Former Idaho senator Frank Church, one of the prominent liberals whom NCPAC takes credit for defeating in 1980, said he told Sarbanes "early on, not to underestimate the threat they represented and certainly not to ignore it." Sarbanes took his friend's advice.
Sarbanes started within his own party, according to press aide Bruce Frame. He solidified support among Democrats, many of whom later traveled across the state telling voters that Sarbanes' election was the "most important" they would vote in this year.
The low-key Sarbanes, who dislikes long campaigns, also began fund-raising in 1981. He traveled the country, sometimes taking part in group fund-raisers for several candidates under attack by NCPAC, at other times relying on his own friends and supporters. Everywhere, NCPAC was the selling point. It was mentioned in all his mail solicitations, and when millionaire sportsman Abe Pollin asked friends to donate $500 each to Sarbanes campaign, Pollin's letter told them: "As you know, Sen. Sarbanes is being attacked . . . ."

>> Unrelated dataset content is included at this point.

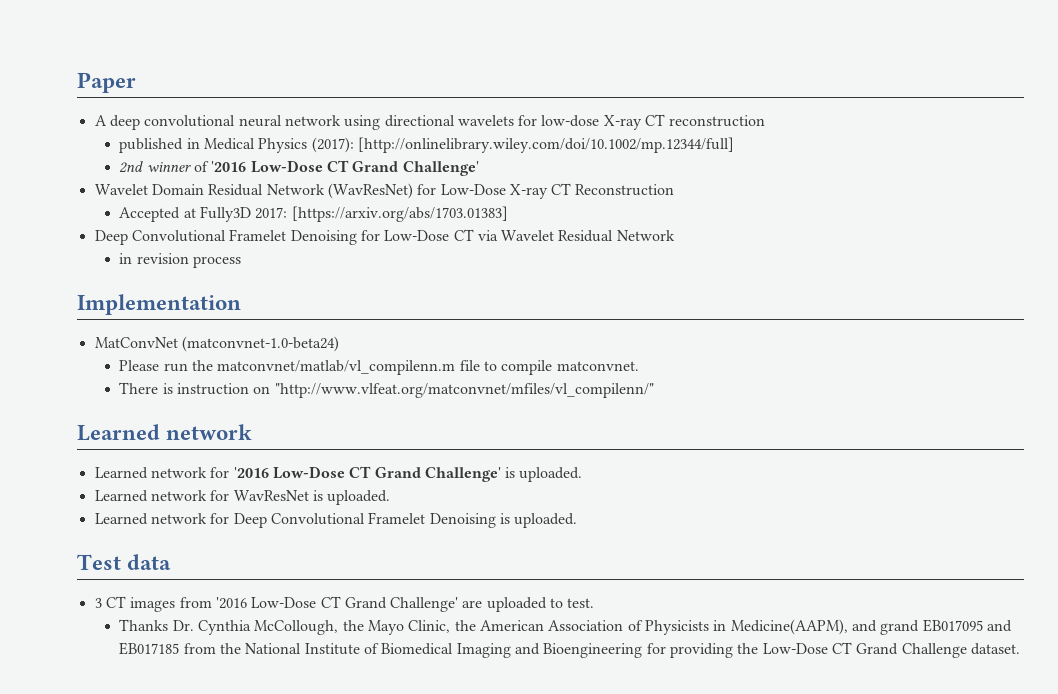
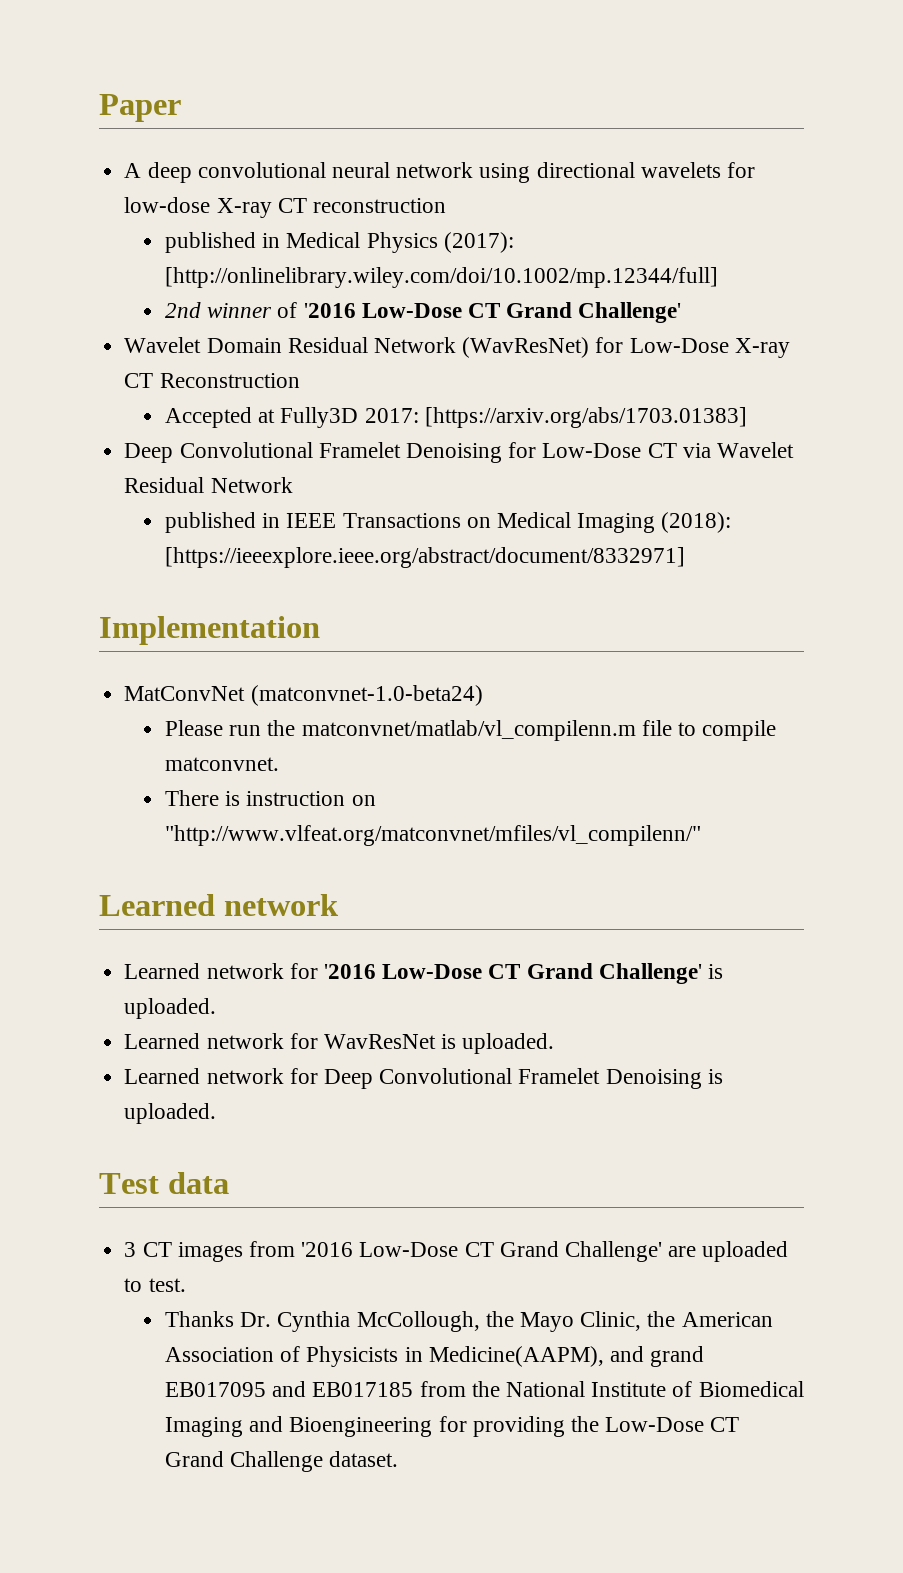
[119,253,242,268] in revision process -> [164,512,732,533] [164,547,685,568] published in IEEE Transactions on Medical Imaging (2018): [https://ieeexplore.ieee.org/abstract/document/8332971]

By the end of the campaign, Sarbanes had raised and spent about $1.5 million.
Sarbanes officially opened his reelection campaign on June 28, abandoning his normal reserve and denouncing New Right "extremist groups" for what he called campaigns of "distortion and manipulation."
"We have an opportunity in 1982 to send a message not only across Maryland but across the nation that these groups should depart and depart now from our politics," Sarbanes told his enthusiastic audiences.
It was a theme that would be sounded again and again, and one that was familiar to at least one of NCPAC's previous targets -- Sen. Thomas F. Eagleton (D-Mo.), one of two senators to survive NCPAC targeting in 1980.
"When NCPAC came in, they wanted to raise their issues," said Mark Abels, an Eagleton aide in 1980. "But it is always good to set your issues, and we decided when they came in that they would be the issue."
Sarbanes successfully made NCPAC a major issue in his race with Hogan from the moment the two men walked into a WMAL radio booth in Northwest Washington for their first debate. In an angry exchange, Sarbanes charged that Hogan had failed to prevent NCPAC from manipulating the political process. "You could get those people out of the state if you wanted to do it," Sarbanes shouted at Hogan.
After several minutes, the exasperated Hogan shot back: "You're trying to wrap NCPAC around my neck."
That is precisely what was prescribed by several of NCPAC's 1980 targets. "Tie NCPAC to your opponent," said Peter Fenn, who was Church's campaign manager in 1980. "I think that was done effectively by Sarbanes. Hogan was stuck explaining NCPAC and justifying his position."
If Sarbanes wanted it, there was plenty of aid and counsel around on how to deal with NCPAC. From the Democratic Senatorial Campaign Committee came a paper titled, "The Politics of Negativism," which Sarbanes aides read. From the Eagleton camp came a pyramid-style plan to amass an army of volunteers, which the Sarbanes campaign adopted. From a group called Democrats for the '80s came $20,000 worth of radio advertising, aimed at NCPAC and aired in Baltimore and Washington.
Through it all, Sarbanes remained true to his style of gathering reams of information on NCPAC and analyzing it. After that, the tactics Sarbanes rejected were as important to his winning campaign as those he followed. Sarbanes did not debate NCPAC's Dolan, as some newspapers and television stations invited him to. Sarbanes did not respond angrily to NCPAC's attacks on his record. Sarbanes declined to go after NCPAC in his own television commercials, although some consultants counseled him to do so.
The senator was fortunate to be running against NCPAC now rather than two years ago, according to many observers. "The country has begun to shift back to a more moderate stance," said Fenn. "There is not a tidal wave of conservativism as there was in 1980. NCPAC's tactics are more widely known . . . and candidates have the experience of 1980 to teach them how to handle it."